Byron Center — A scientist, a civil rights activist and a musician walk into a school gym, not to tell jokes, but to teach others about their lives and legacies.
Heritage Elementary recently hosted a living wax museum during the final week of school, as a culmination of a multi-faceted research project.
Third-graders chose influential figures of the past and present, known for their accomplishments in a wide variety of career fields and time periods.
Each student dressed as their “wax figure,” equipped with a paper-and-tape or marker-drawn button on their hand that visitors would push to initiate the biographical speeches.
Standing next to her classmate Raelyn Maleport as primatologist and conservationist Jane Goodall, third-grader Penny Wassenaar presented on WNBA basketball star Caitlyn Clark, whose Midwestern roots grew her collegiate career with the Iowa Hawkeyes.
Sitting across from Bauer Szot dressed as Albert Einstein, third-grader Margaret Eardley presented as Marie Curie, a physicist and chemist who often dressed in black despite her favorite color being pink.

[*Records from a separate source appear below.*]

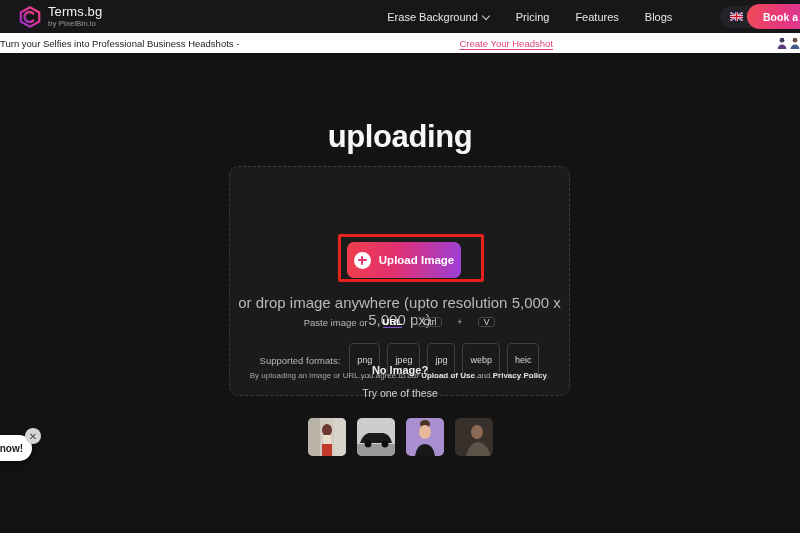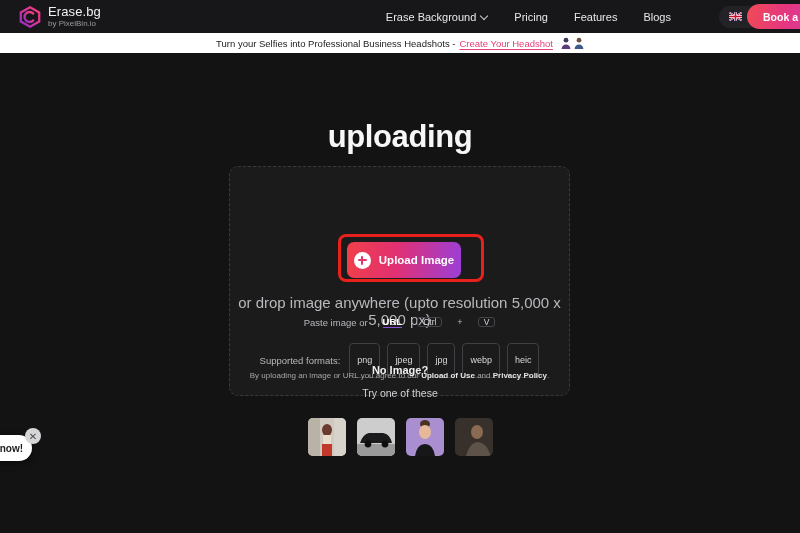"Erase.bg" span.brand-name { text: Erase.bg -> Terms.bg }
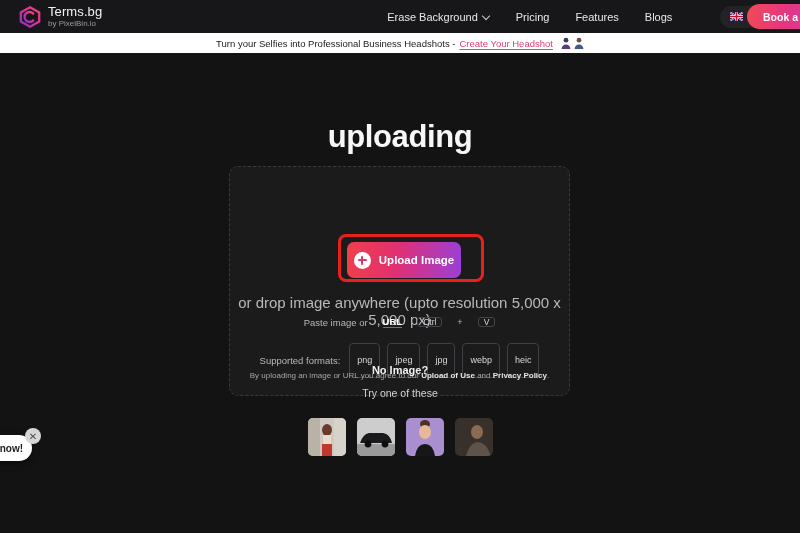"Turn your Selfies into Professional" .banner { justify-content: center -> space-between }
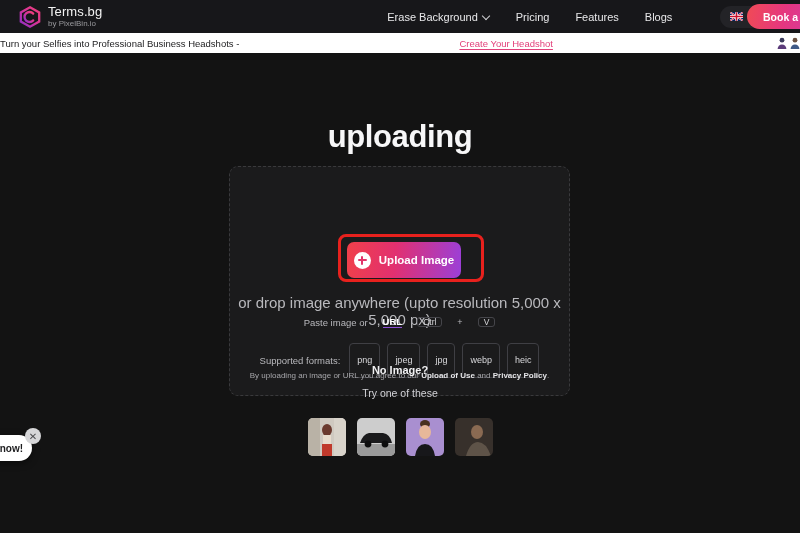"Upload Image" .upload-hotspot { border-radius: 8px -> 2px }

Teacher Erica Abel explained how students from all three third-grade classes were tasked to choose a famous individual to research, write about and represent in the wax museum.
“They took notes from their reading and had to write a full and abbreviated biography about their person, a timeline of major events from their life and some interesting facts about them,” she said.
The project also involved an art class collaboration. During their weekly special, students drew self portraits of their figures to include on their presentation poster.
“This is such a confidence boost for students, and good for those who need an extra push,” Abel said. “It covers so many content areas, and I’m always so impressed with their costumes. They just get into it.”
According to the trio of third-grade teachers, Anne Frank was a popular choice amongst their students’ requests. There could not be duplicate presentations in each class, so third-grader Mabel Maxwell consulted her big sister for other ideas.
“When I didn’t get Anne Frank, I researched online with my older sister to find someone like Anne Frank,” she said.
Mabel discovered a French Jewish woman named Hélène Berr, who also documented her life in a diary during the Nazi occupation of France and died from typhus in Bergen-Belsen concentration camp.
“She’s considered the ‘French Anne Frank,’ and I thought she was pretty interesting,” Mabel said. “It was harder to find books about her, so my teacher helped me, and I used the internet to find out more about her and her journal.”